Im Zuge der DNWE-Veranstaltung zum Thema “Integrität und Compliance in der Krise – oder: Warum Wirtschaftsethik gerade jetzt gebraucht wird” am 09. Oktober 2020 nahm Dr. Wolfgang Bartels, Chief Compliance Officer der Daimler AG, an einer Paneldiskussion zum Thema “Integrität in der Wirtschaft – braucht es dazu den Gesetzgeber”  teil.
Es diskutierten zudem:

  • Stefanie Reichel | Chief Legal & Compliance Officer der Vodafone GmbH, Vorsitzende des DICO-Verwaltungsrats
  • Dr. Charlotte Schmitt–Leonardy | Professorin für Strafrecht, Strafprozessrecht und interdisziplinäre Rechtsforschung an der Universität Bielefeld
  • Rainald Thannisch | Referatsleiter für Mitbestimmung, Corporate Governance und CSR beim Deutschen Gewerkschaftsbund (DGB)
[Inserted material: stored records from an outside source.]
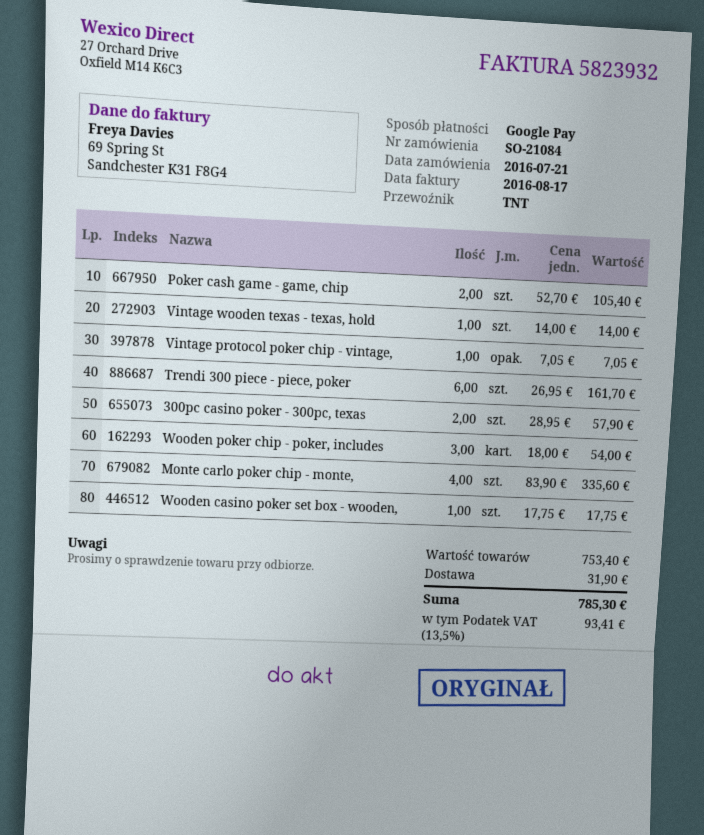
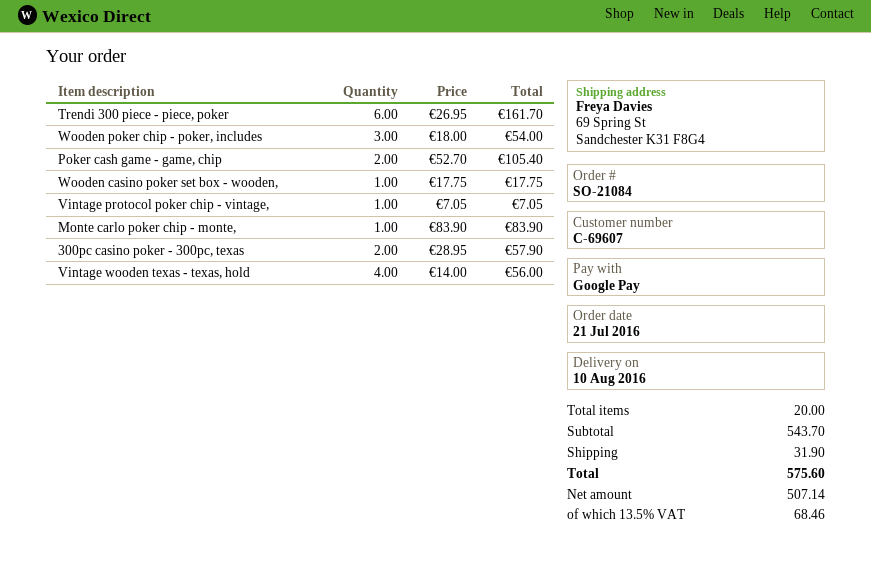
Vintage wooden texas - texas, hold: 1 x 14.00 = 14.00 -> 4 x 14.00 = 56.00
Monte carlo poker chip - monte,: 4 x 83.90 = 335.60 -> 1 x 83.90 = 83.90
subtotal: 753.40 -> 543.70
tax: 13.5% = 93.41 -> 13.5% = 68.46
total: 785.30 -> 575.60

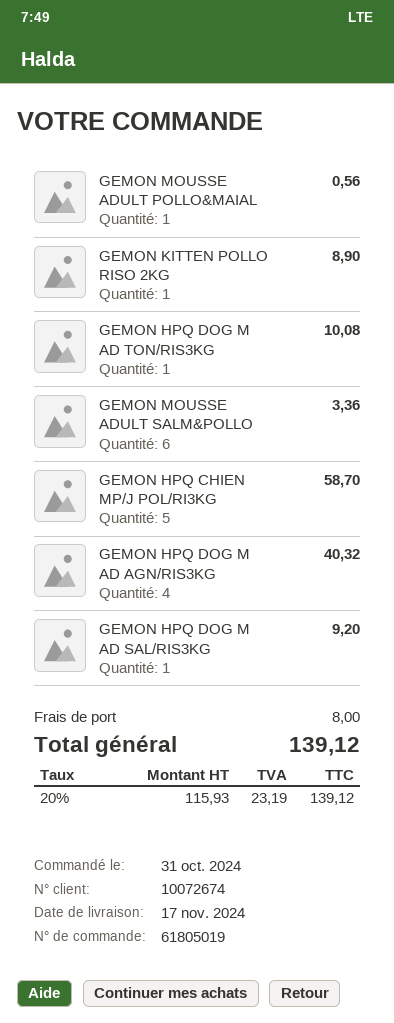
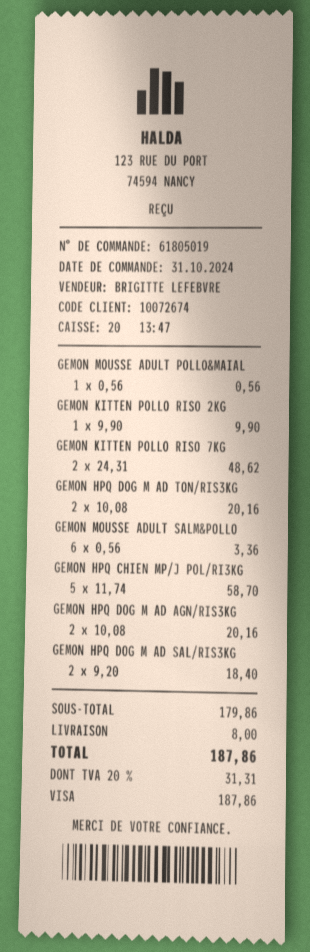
GEMON KITTEN POLLO RISO 2KG: 1 for 8.90 -> 1 for 9.90
GEMON HPQ DOG M AD TON/RIS3KG: 1 for 10.08 -> 2 for 20.16
GEMON HPQ DOG M AD AGN/RIS3KG: 4 for 40.32 -> 2 for 20.16
GEMON HPQ DOG M AD SAL/RIS3KG: 1 for 9.20 -> 2 for 18.40
GEMON KITTEN POLLO RISO 7KG: none -> 2 for 48.62
tax: 20% = 23.19 -> 20% = 31.31
total: 139.12 -> 187.86

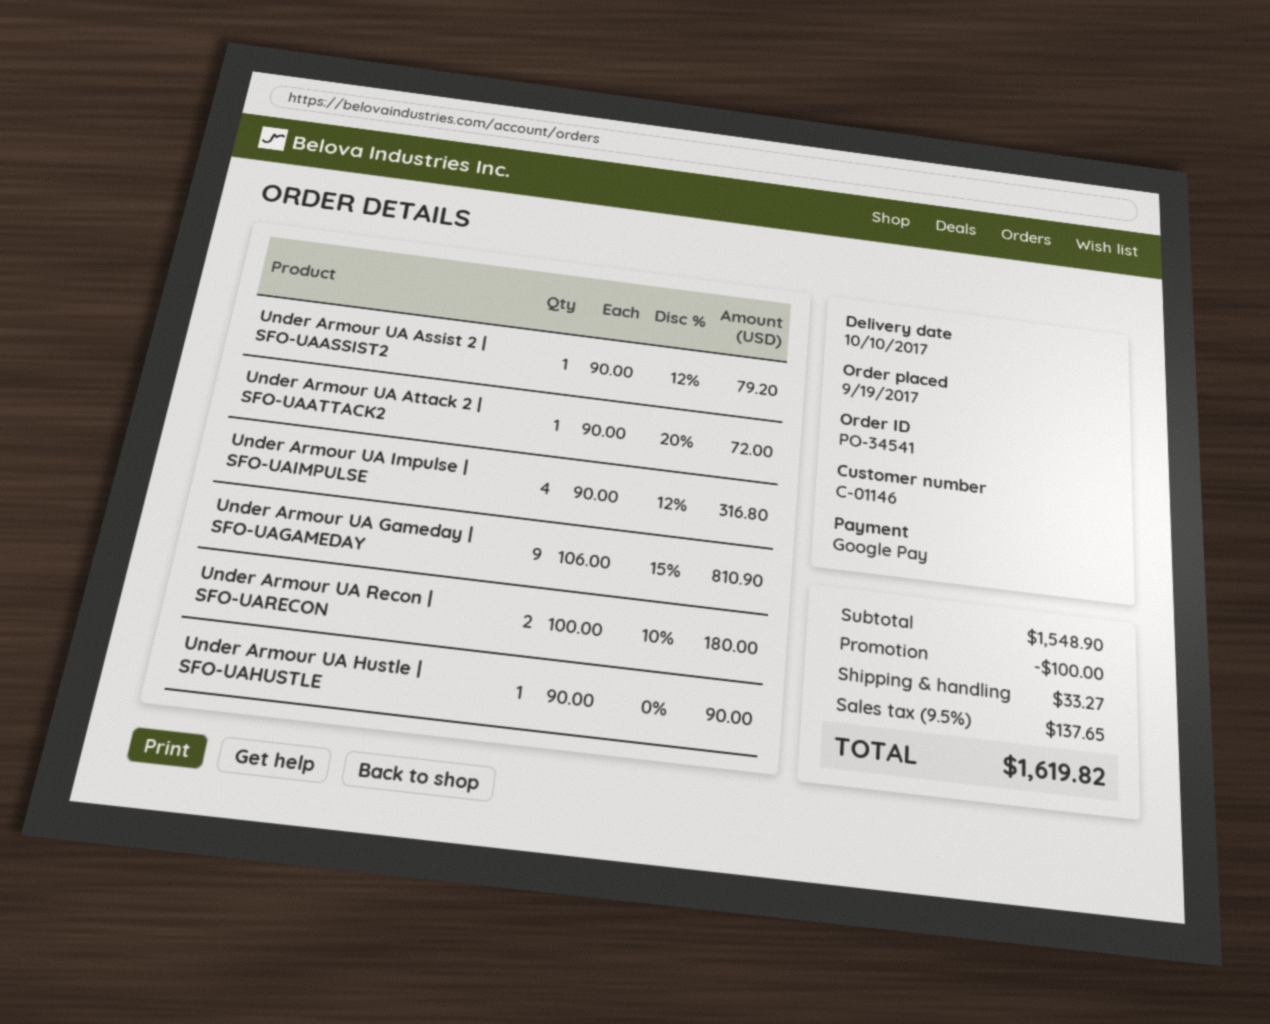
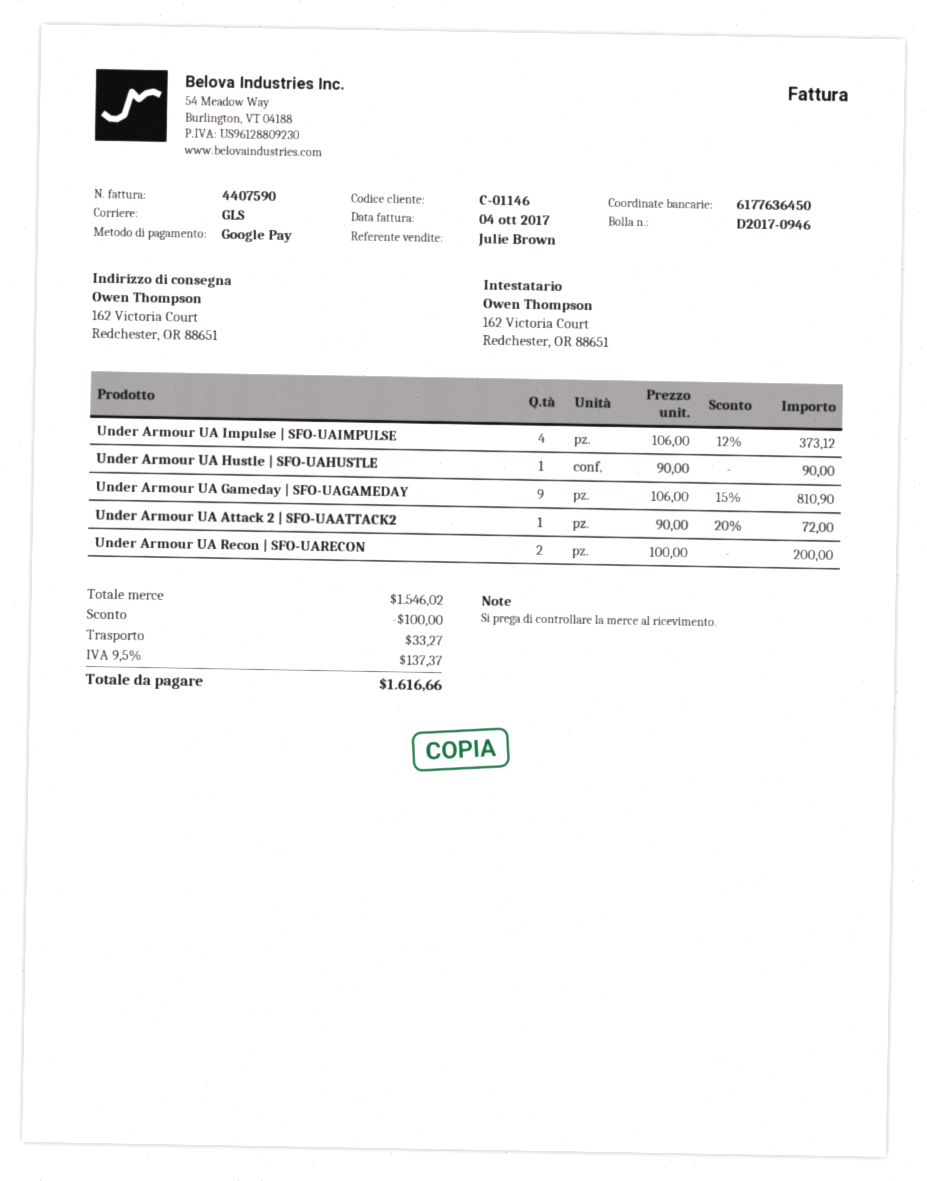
Under Armour UA Assist 2 | SFO-UAASSIST2: 1 x 90.00 - 12% = 79.20 -> none
Under Armour UA Impulse | SFO-UAIMPULSE: 4 x 90.00 - 12% = 316.80 -> 4 x 106.00 - 12% = 373.12
Under Armour UA Recon | SFO-UARECON: 2 x 100.00 - 10% = 180.00 -> 2 x 100.00 = 200.00
subtotal: 1548.90 -> 1546.02
tax: 9.5% = 137.65 -> 9.5% = 137.37
total: 1619.82 -> 1616.66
Moderiert wurde die Paneldiskussion von Prof. Dr. Stephan Grüninger und Dr. Otremba.

Zum Nachbericht zur Veranstaltung gelangen Sie hier.

Hier finden Sie die Aufzeichnung der Diskussion:

 

Dr. Wolfgang Bartels

Dr. Wolfgang Bartels ist seit dem 1. Juli 2020 Leiter des Bereichs Compliance bei der Daimler AG und Chief Compliance Officer. Dr. Wolfgang Bartels studierte Rechtswissenschaften an der Eberhard-Karls-Universität Tübingen sowie in Fribourg (Schweiz). 2005 wurde er in Tübingen promoviert. Er trat 2007 nach Stationen in einer internationalen Anwaltskanzlei in die Rechtsabteilung der Daimler AG im Bereich Einkauf und Kooperationen ein. Im Unternehmen hatte er mehrere Leitungspositionen, unter anderem im Bereich “Mergers & Acquisitions” und als Geschäftsführer und Vorstand in verschiedenen Daimler-Tochtergesellschaften. Von 2017 bis 2019 war er Leiter des Bereichs Vertrieb und After Sales in der Rechtsabteilung der Daimler AG. Vor seiner Ernennung zum Chief Compliance Officer leitete er die Rechtsabteilung der Mercedes-Benz AG.